Patients should expect more hospitals to be put in “special measures”, the health secretary has warned.

At present 14 NHS trusts are operating under the regime, which is put into place when hospital inspectors identify major failings, and Jeremy Hunt has said that the public should expect more trusts to follow suit.

Issues that can lead to a trust being put into special measures include staff problems, poor care and leadership difficulties.

Management at trusts that are deemed to be failing can either be replaced or supported to make improvements.

Speaking at a Healthcare Conference examining the year following the publication of the Francis report into the public inquiry into serious failings at Mid Staffordshire Foundation Trust, Mr Hunt said: “One of the most important things is to create a culture where we are honest about problems and we are able to speak up.

“We have got 14 hospitals in special measures in the last year, that’s never happened before, that’s nearly 10 per cent of acute trusts, and there will be more to come.”

He added: “We have an independent chief inspector of hospitals who started work last year - Professor Sir Mike Richards, who is doing a fantastic job, the only reason I say I expect more to come is because he has only just started his new inspection regime, he has got to get through 250 NHS trusts in the next two years and I think its unlikely that he won’t find some other places where there are problems.”

Mr Hunt added that the scandal at Stafford Hospital was the “worst thing” in the history of the health service.

But he said that since the publication of the report there had been a “feeling of positivity” in the NHS.

“I think the last year has been an absolute nightmare for the NHS,” he said.

“The Mid Staffs shock was probably the worst thing that has happened to the NHS in 65 years.

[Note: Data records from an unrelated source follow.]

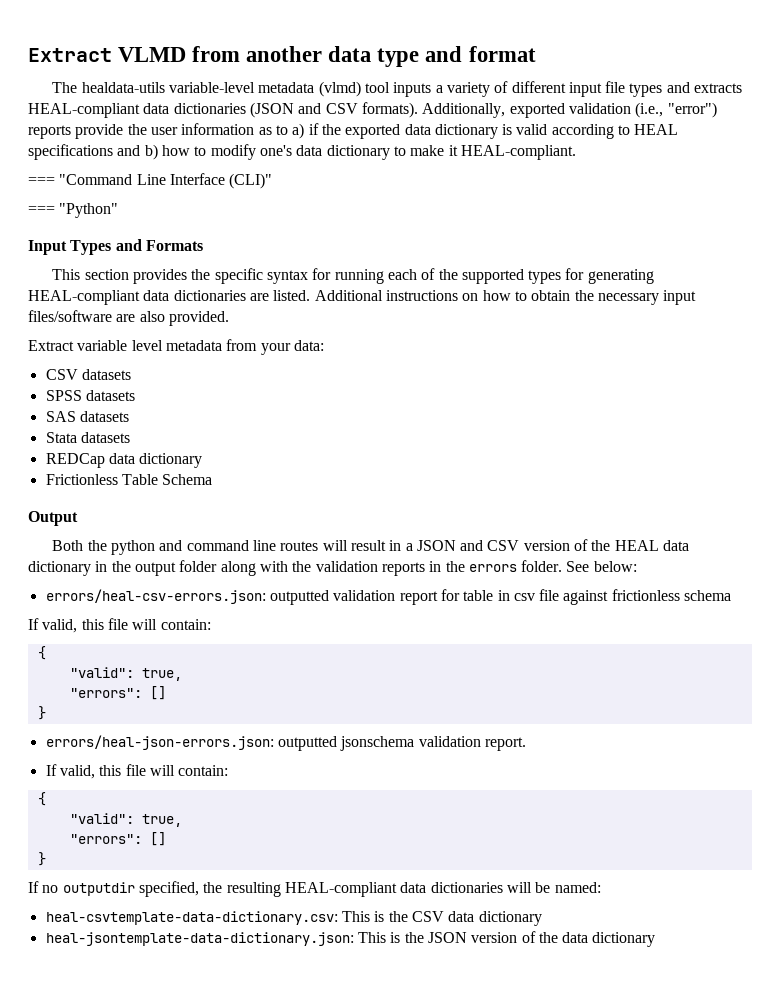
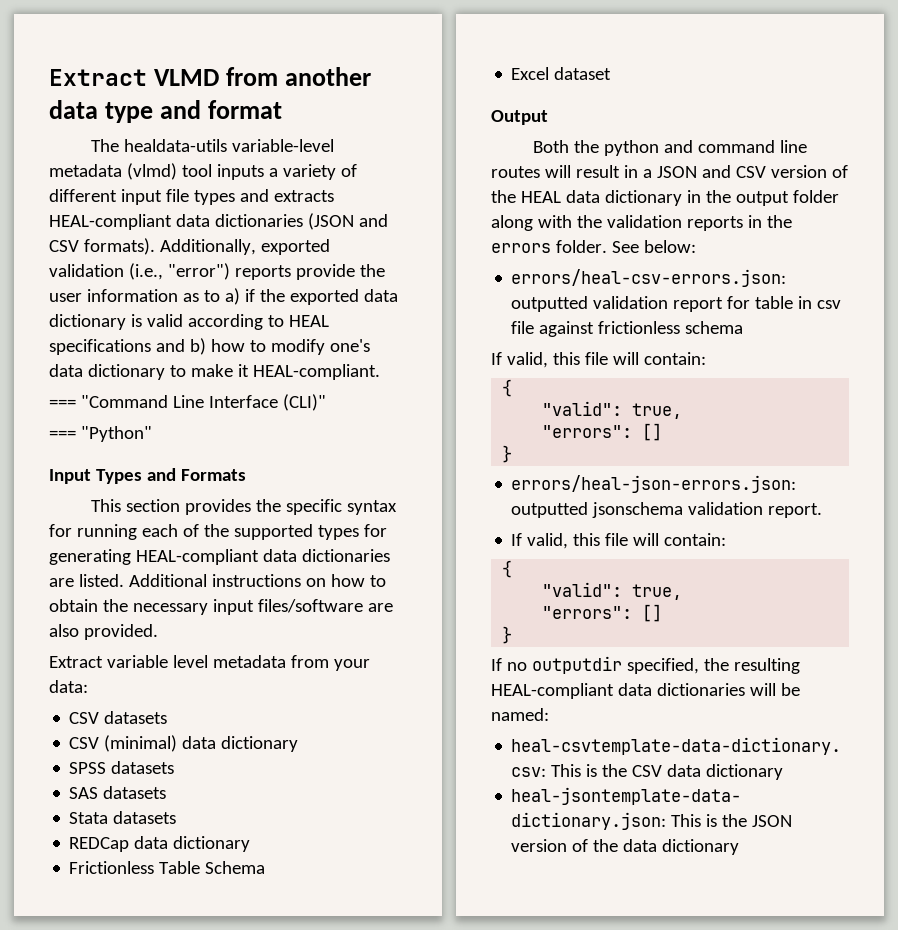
+ CSV (minimal) data dictionary
+ Excel dataset

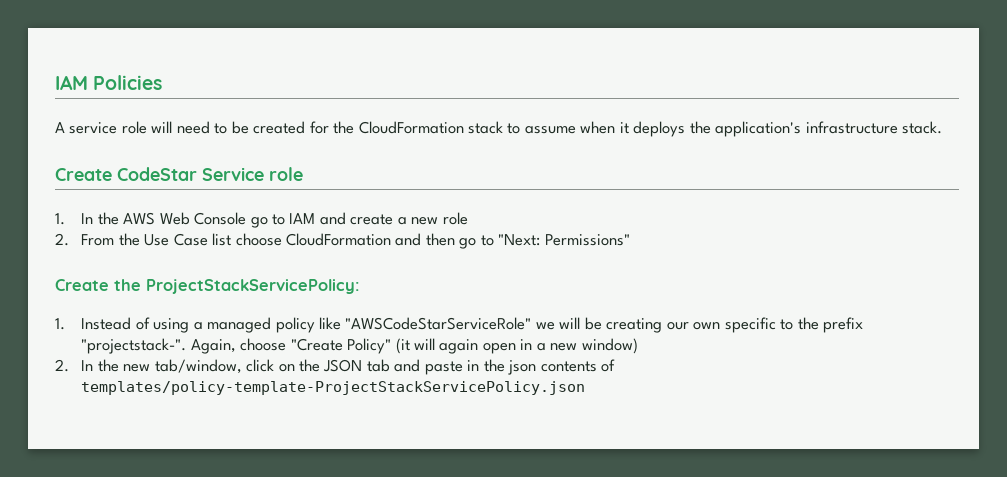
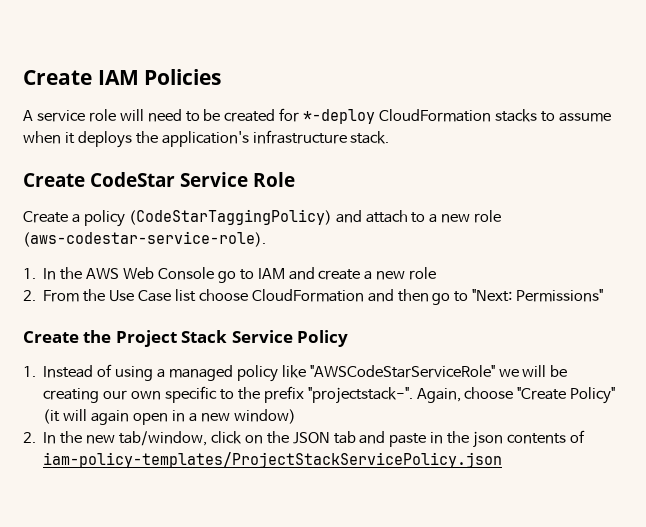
- IAM Policies
+ Create IAM Policies
- A service role will need to be created for the CloudFormation stack to assume when it deploys the application's infrastructure stack.
+ A service role will need to be created for *-deploy CloudFormation stacks to assume when it deploys the application's infrastructure stack.
- Create CodeStar Service role
+ Create CodeStar Service Role
+ Create a policy (CodeStarTaggingPolicy) and attach to a new role (aws-codestar-service-role).
- Create the ProjectStackServicePolicy:
+ Create the Project Stack Service Policy
- 2. In the new tab/window, click on the JSON tab and paste in the json contents of templates/policy-template-ProjectStackServicePolicy.json
+ 2. In the new tab/window, click on the JSON tab and paste in the json contents of iam-policy-templates/ProjectStackServicePolicy.json

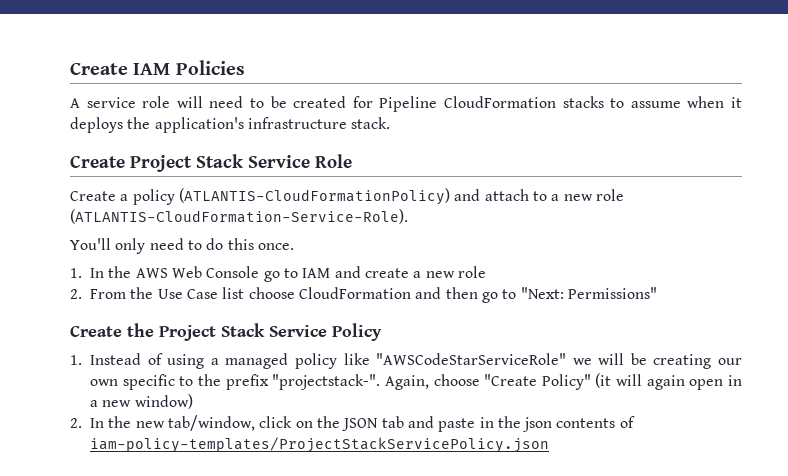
- A service role will need to be created for *-deploy CloudFormation stacks to assume when it deploys the application's infrastructure stack.
+ A service role will need to be created for Pipeline CloudFormation stacks to assume when it deploys the application's infrastructure stack.
- Create CodeStar Service Role
+ Create Project Stack Service Role
- Create a policy (CodeStarTaggingPolicy) and attach to a new role (aws-codestar-service-role).
+ Create a policy (ATLANTIS-CloudFormationPolicy) and attach to a new role (ATLANTIS-CloudFormation-Service-Role).
+ You'll only need to do this once.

“I think the most wonderful thing in the last year, it sort of feels that we have decided as the NHS that we’re going to be transparent, we’re going to be honest.

“Not one person (who works in the NHS) has said to me ‘this doesn’t happen in our organisation, that was just one organisation in Staffordshire where things went badly wrong’.

“I think that is incredibly impressive because everyone has said to me, from the president of the Royal College of Surgeons to the nurses you meet on the front line, ‘it’s awful to say it, it’s not as bad as Mid Staffs with us but sometimes pockets of what went on there I have seen in my work’.

“There has just been this incredible resolve to do something about it.”